Saturday, July 16, 2016

Does the Critique Have Merit?

Recently, on a LinkedIn thread I subscribed to, a woman posed a question to the rest of us pertaining to a critique she'd received from her group. Apparently everyone agreed she needed to deepen her character's POV. She said she followed their advice, but she wasn't happy with it.
This tells me one of two things: either she writes in a genre where the omniscient, or at least a more distant POV, is required (and yes, there are some genres that work best with a distant POV), or she doesn't quite know how to deepen it effectively.
She wanted to know what the rest of us thought, and I was surprised by the vehemence of the responses. "Don't let anybody tell you how to write your book!"
You're kiddin', right?
If you know me, you probably won't be surprised by this: I jumped in with an opposing view. Yeah, yeah, I know--someday I'll learn to keep my mouth shut. Anyway, I said that, in some genres, the deep third person POV has become expected by readers and publishers alike, and it wouldn't hurt to work with it some.
Apparently my response threatened to strip the veneer off the "We Are Perfect" award bestowed only upon those who write. I tell ya, they crawled all over me like fire ants on a hot dog. Eventually, I did everything but apologize for living and bowed out of the discussion. (I'm yellow that way, I guess. Though I don't mind presenting an opposing view, I hate fighting over it.)
Where on earth did authors get the idea that because they could string a few sentences together, they have obtained some sort of artistic nirvana and deserve to be worshiped? We're authors--not gods. We haven't been endowed with special wisdom. We're not better than anyone else. The idea that these folks wouldn't even consider a criticism bugged me.
Perhaps some of us need a lesson of humility.
The best way to approach any criticism of your work, either through a critique group/partner, contest judge, or an editor, is open-mindedly. Does it have merit? Is it worth experimenting with?
Critiques in general hurt. But once you've calmed down, study your work through the eyes of whoever offered something constructive.

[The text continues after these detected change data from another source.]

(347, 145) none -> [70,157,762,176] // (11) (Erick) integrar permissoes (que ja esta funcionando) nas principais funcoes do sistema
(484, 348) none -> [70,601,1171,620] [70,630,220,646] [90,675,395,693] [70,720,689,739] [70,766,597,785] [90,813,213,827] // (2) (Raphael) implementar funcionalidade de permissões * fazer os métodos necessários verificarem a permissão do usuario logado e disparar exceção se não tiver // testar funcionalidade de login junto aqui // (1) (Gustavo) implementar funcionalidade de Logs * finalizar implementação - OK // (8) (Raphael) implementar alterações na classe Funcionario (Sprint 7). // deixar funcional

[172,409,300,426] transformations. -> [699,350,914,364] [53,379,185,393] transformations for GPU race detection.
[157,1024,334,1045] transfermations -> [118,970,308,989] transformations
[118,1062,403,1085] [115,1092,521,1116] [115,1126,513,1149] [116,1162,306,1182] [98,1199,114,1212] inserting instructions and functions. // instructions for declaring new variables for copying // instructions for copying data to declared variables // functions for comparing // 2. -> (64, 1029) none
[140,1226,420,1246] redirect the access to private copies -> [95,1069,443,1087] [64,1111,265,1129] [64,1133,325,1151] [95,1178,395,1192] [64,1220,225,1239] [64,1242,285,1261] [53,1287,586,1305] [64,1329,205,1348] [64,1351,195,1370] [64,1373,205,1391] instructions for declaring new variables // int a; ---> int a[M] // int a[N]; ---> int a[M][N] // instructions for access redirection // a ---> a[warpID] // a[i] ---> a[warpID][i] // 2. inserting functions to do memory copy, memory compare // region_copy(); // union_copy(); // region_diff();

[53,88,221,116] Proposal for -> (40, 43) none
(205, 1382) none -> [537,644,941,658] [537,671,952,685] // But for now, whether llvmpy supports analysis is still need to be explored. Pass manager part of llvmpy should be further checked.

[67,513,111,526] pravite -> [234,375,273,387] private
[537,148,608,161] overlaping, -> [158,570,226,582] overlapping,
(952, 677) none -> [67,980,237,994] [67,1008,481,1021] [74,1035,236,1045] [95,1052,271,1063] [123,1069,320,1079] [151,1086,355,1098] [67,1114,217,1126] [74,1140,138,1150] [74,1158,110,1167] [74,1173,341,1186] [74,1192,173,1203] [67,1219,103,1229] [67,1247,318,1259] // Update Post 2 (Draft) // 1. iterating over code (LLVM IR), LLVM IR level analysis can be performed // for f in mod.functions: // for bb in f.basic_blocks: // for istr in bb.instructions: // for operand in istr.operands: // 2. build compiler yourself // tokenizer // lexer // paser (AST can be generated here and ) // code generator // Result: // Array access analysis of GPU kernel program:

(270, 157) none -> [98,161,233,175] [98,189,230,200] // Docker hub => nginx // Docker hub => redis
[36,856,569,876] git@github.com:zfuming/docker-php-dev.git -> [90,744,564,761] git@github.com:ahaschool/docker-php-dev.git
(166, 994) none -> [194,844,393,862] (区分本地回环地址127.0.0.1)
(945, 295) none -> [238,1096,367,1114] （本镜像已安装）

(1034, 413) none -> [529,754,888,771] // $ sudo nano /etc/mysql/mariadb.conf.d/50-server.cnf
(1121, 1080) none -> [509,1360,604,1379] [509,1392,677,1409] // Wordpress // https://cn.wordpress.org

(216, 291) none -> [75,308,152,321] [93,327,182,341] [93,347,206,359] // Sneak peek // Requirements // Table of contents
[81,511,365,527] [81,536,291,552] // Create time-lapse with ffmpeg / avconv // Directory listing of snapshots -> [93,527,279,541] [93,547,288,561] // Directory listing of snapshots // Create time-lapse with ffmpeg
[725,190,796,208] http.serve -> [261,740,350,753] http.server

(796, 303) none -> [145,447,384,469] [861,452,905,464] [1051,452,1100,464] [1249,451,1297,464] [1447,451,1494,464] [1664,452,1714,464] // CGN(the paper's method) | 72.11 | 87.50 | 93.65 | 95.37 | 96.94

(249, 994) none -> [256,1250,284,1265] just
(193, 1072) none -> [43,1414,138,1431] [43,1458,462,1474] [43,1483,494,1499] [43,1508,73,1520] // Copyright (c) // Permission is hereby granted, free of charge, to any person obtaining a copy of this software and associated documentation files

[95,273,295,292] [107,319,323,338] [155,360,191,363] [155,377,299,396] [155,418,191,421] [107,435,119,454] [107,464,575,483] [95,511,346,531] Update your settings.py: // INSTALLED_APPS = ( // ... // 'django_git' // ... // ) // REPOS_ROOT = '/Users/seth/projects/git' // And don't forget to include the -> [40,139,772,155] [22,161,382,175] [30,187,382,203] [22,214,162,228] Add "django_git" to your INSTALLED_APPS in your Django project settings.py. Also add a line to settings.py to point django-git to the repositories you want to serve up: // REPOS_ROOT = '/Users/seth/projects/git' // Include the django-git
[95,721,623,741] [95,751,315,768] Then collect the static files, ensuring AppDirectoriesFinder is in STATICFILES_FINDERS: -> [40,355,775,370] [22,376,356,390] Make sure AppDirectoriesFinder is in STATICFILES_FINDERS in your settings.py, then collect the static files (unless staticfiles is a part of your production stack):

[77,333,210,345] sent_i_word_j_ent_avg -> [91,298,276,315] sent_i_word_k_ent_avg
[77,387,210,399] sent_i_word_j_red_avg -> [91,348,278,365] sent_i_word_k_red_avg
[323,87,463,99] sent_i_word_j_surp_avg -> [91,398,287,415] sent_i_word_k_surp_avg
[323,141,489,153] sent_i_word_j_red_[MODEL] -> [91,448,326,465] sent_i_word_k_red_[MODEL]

Do they have a point?
One of the editors looking at The Cat Lady's Secret suggested I pull a character out. After loosely skimming the manuscript, she wondered whether the cat lady's role in The Cat Lady's Secret was really necessary to the story. I'm not sure where she got that. Pulling the cat lady out would've done serious damage to my novel; it would've changed it entirely. That's major. I refused.
Deepening a POV isn't major.  Repairing structure, changing sentences, moving this paragraph from here to there--none of these are major. Cutting certain scenes may or may not be major--who knows? Try it and see if it makes the novel better. Keep in mind, many of the things suggested aren't intended to change the story, but to enhance it.
The lady who started the LinkedIn thread at least tried the suggestion. She approached it right. I wonder how many in that group would've pitched a fit. Their attitude, "the author is always right!" seems to answer that for me.

2 comments:

  1. Linda, this is exactly what I feel you should have told those on the LinkedIn thread. Some of the authors there really do need to be told that God is not dead, and they have not assumed His Authority.

    Like you, I am fed up with those who think they are the final authority on writing. When I receive a critique on my work, I consider every single suggestion or comment the critiquer has given. After all, they have taken the time from their own work (in most cases) to review mine. They deserve that.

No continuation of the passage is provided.